You're reading my words right now thanks to code that was written by software engineers who work at Substack. But most of their code was borrowed from the vast trove of free and public, or "open source," code that any software developer in the world can use. As much as 97% of the code in modern web applications originate from these public repositories.
If you try to figure out where this code comes from, you'll probably hear, as I did, that open source is a volunteer effort, the result of hundreds of strangers collaborating with each other around the world. Think Wikipedia, but for code.
The image that comes to mind is lively: it's pleasant to imagine a proverbial virtual room filled with lots of developers pitching in and working together. But if you look into the contribution data of many popular open source projects, it turns out that many are maintained by just one or a few developers. Bootstrap, for example, a popular design framework used by an estimated 20% of all websites, has three developers who have authored over 73% of commits.
Why is that interesting?
In the late 1990s and early 2000s, open source was the poster child for the emerging commercial web, which painted a utopian vision of collaboration at scale. Early internet advocates believed that if more people were connected to each other, we'd see more examples of decentralized "peer production"—like Wikipedia, or open source—all over the web. (By the way: even Wikipedia has single maintainers, like Steven Pruitt, a volunteer who’s edited one-third of all the English language articles on the site.)
But those early promises didn't play out the way we thought they would. Once demand outpaced production—open source went from being a hobbyist effort to underpinning all of software that we use and rely on today—the pure collaboration model broke down.
Even Nobel-winning economist Jean Tirole, along with Josh Lerner, wondered in their seminal paper, "The Simple Economics of Open Source," published back in 2000, whether the early hype would actually be sustainable over time:
Can the management of open source projects accommodate the increasing number of contributors?

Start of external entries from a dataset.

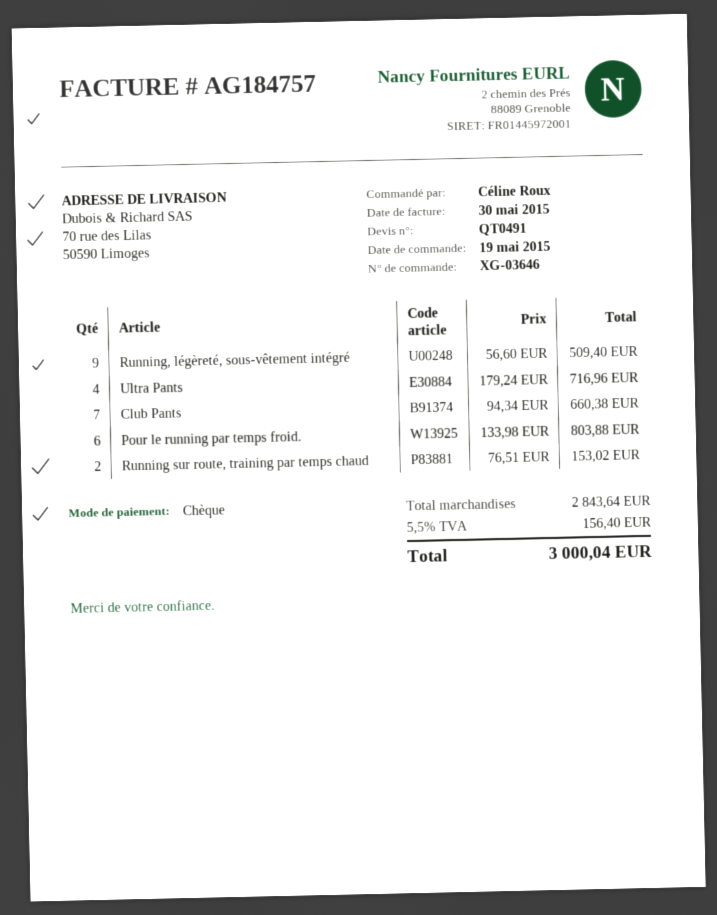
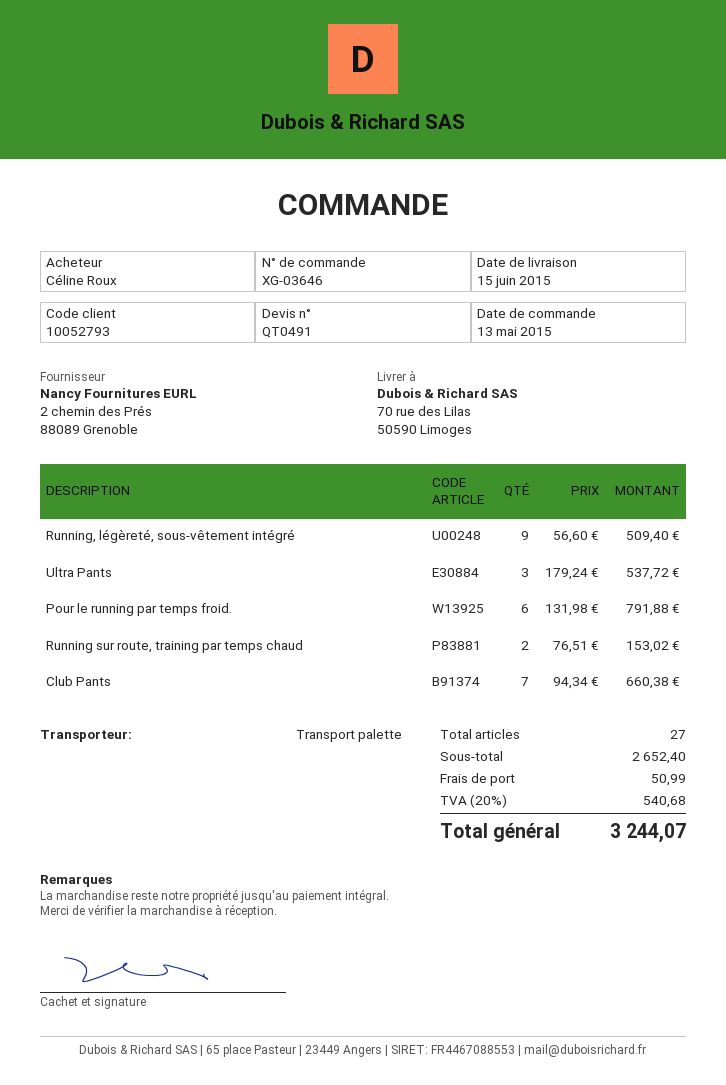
order date: 2015-05-19 -> 2015-05-13
Ultra Pants: 4 x 179.24 = 716.96 -> 3 x 179.24 = 537.72
Pour le running par temps froid.: 6 x 133.98 = 803.88 -> 6 x 131.98 = 791.88
subtotal: 2843.64 -> 2652.40
shipping: none -> 50.99
tax: 5.5% = 156.40 -> 20% = 540.68
total: 3000.04 -> 3244.07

The frequency and quality of contributions to each of the open source projects studied appears to be highly skewed, with a few individuals (or at most a few dozen) accounting for a disproportionate amount of the contributions, with most programmers making just one or two submissions....If large numbers of low quality contributions are becoming increasingly common, there may be substantial management challenges in the future.
But if you spend enough time on the internet these days, you probably already could've guessed this was the case, because what's happening in open source is what’s currently happening to everyone online. Our understanding of "online communities"—the internet forums and message boards of yore—starts to look pretty wonky when you put, say, 2.6 billion people on one platform.
We're now seeing the rise of a parallel social web: one that's characterized by small group chats, like messaging apps, and one-to-many conversations, like podcasts and newsletters. The catch-all term "community" is giving way to a rich subset of different models and typologies.
I think of it as a tension between user growth and contributor growth. For any given community, how many people are viewing that community's output, versus how many people are actively participating? In the past, those two groups overlapped. Today, we're seeing the emergence of "stadium"-style communities: those with many viewers, but few contributors (think influencers and creators), which grow and are managed differently from, say, "clubs" which have many active contributors, but few outside viewers (think group chats).
We're still at the beginning of this social renaissance, but open source developers have been quietly adapting to these new rules for awhile now. After immersing myself in the world of open source and tracking how the norms of these developers have changed over the last two decades, I've realized that open source has a lot to teach us about where the world is going next. (NE)
Painting of the Day:
Detail of Hieronymus Bosch’s The Garden of Earthly Delights (via @BoschBot). (NE)
Quick Links:
How to Write a Blog Post (NRB)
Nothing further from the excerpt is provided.